§ **WORK TASK**
All entries should be copied exactly; the pictures stay out.

Revision tracking records
......
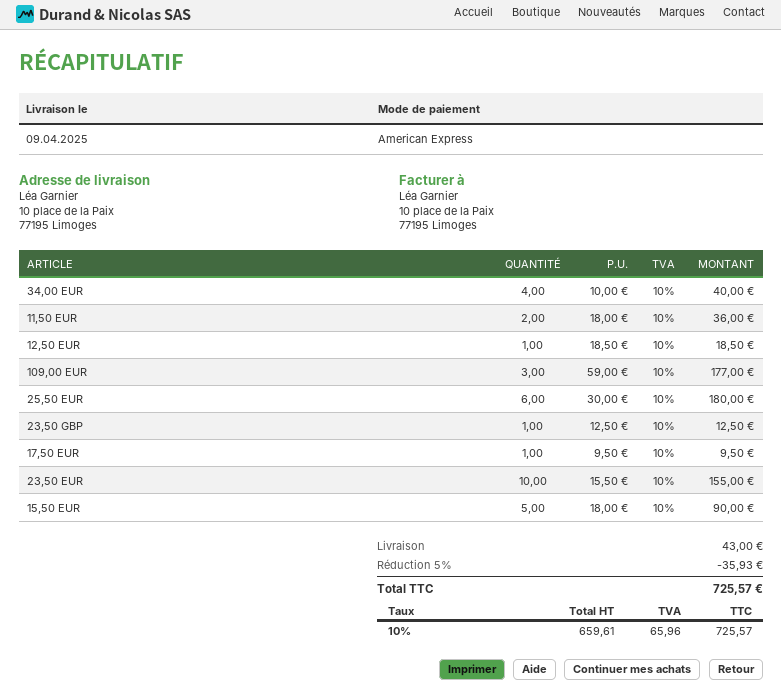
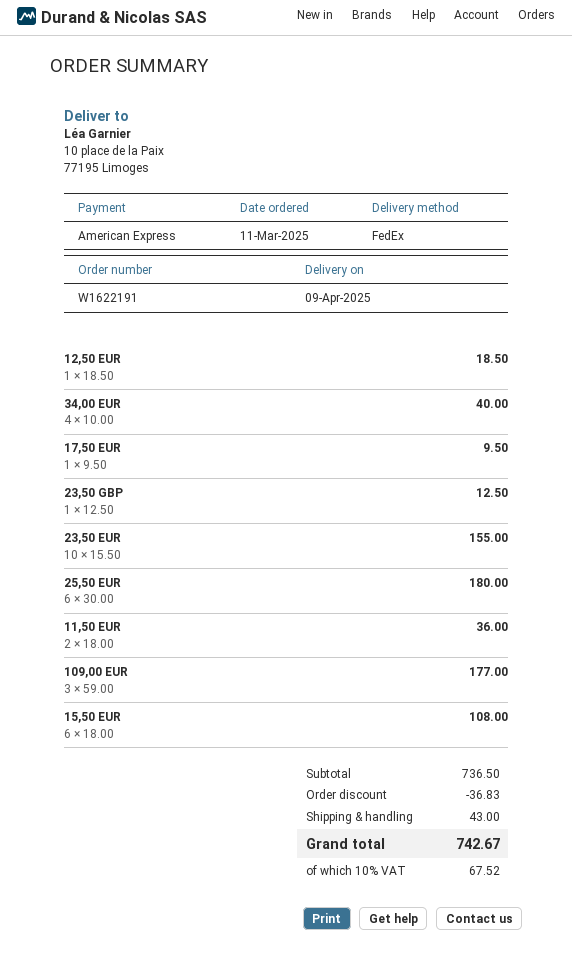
15,50 EUR: 5 x 18.00 = 90.00 -> 6 x 18.00 = 108.00
discount: 35.93 -> 36.83
tax: 10% = 65.96 -> 10% = 67.52
total: 725.57 -> 742.67

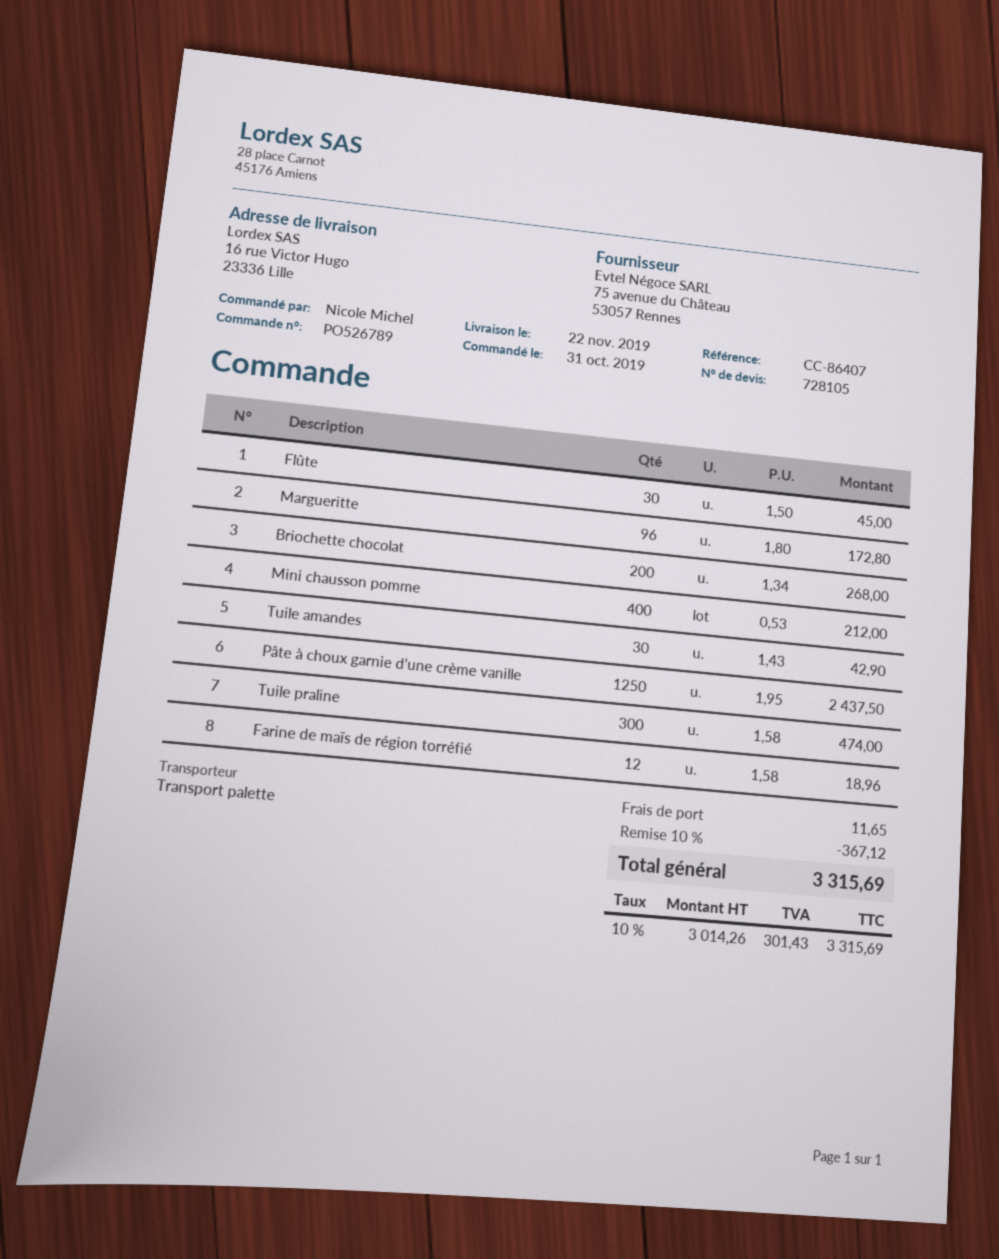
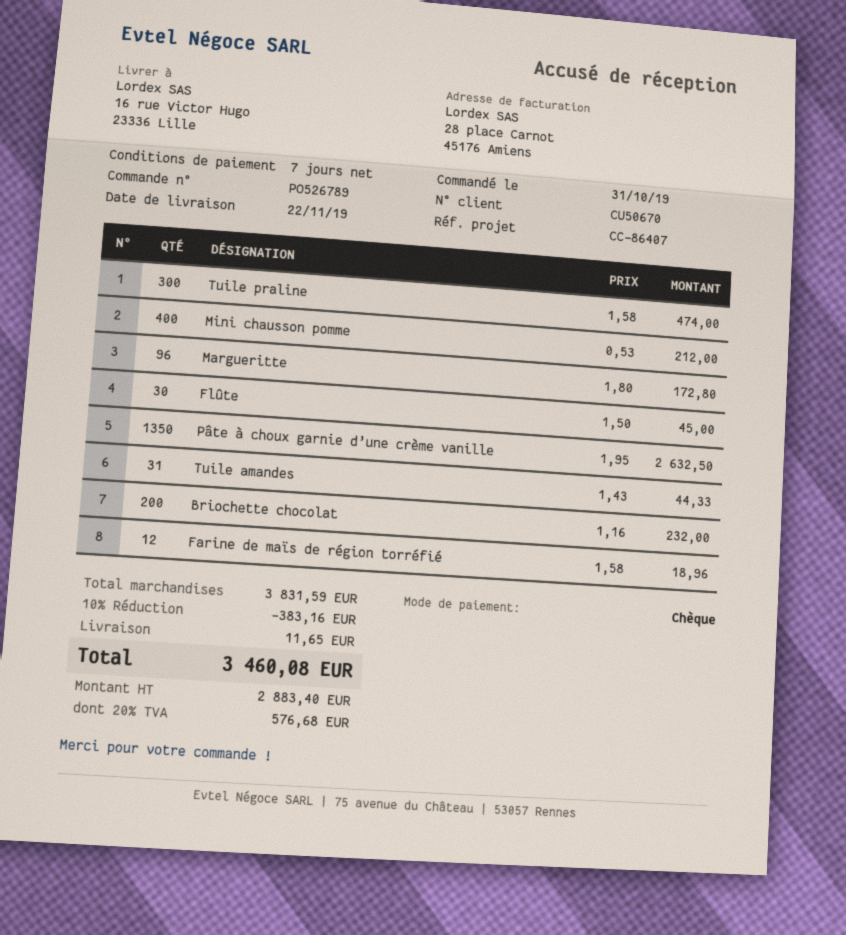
Briochette chocolat: 200 x 1.34 = 268.00 -> 200 x 1.16 = 232.00
Tuile amandes: 30 x 1.43 = 42.90 -> 31 x 1.43 = 44.33
Pâte à choux garnie d’une crème vanille: 1250 x 1.95 = 2437.50 -> 1350 x 1.95 = 2632.50
discount: 10% = 367.12 -> 10% = 383.16
net: 3014.26 -> 2883.40
tax: 10% = 301.43 -> 20% = 576.68
total: 3315.69 -> 3460.08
......
§ **RESPONSE BELOW**
15,50 EUR: 5 x 18.00 = 90.00 -> 6 x 18.00 = 108.00
discount: 35.93 -> 36.83
tax: 10% = 65.96 -> 10% = 67.52
total: 725.57 -> 742.67

Briochette chocolat: 200 x 1.34 = 268.00 -> 200 x 1.16 = 232.00
Tuile amandes: 30 x 1.43 = 42.90 -> 31 x 1.43 = 44.33
Pâte à choux garnie d’une crème vanille: 1250 x 1.95 = 2437.50 -> 1350 x 1.95 = 2632.50
discount: 10% = 367.12 -> 10% = 383.16
net: 3014.26 -> 2883.40
tax: 10% = 301.43 -> 20% = 576.68
total: 3315.69 -> 3460.08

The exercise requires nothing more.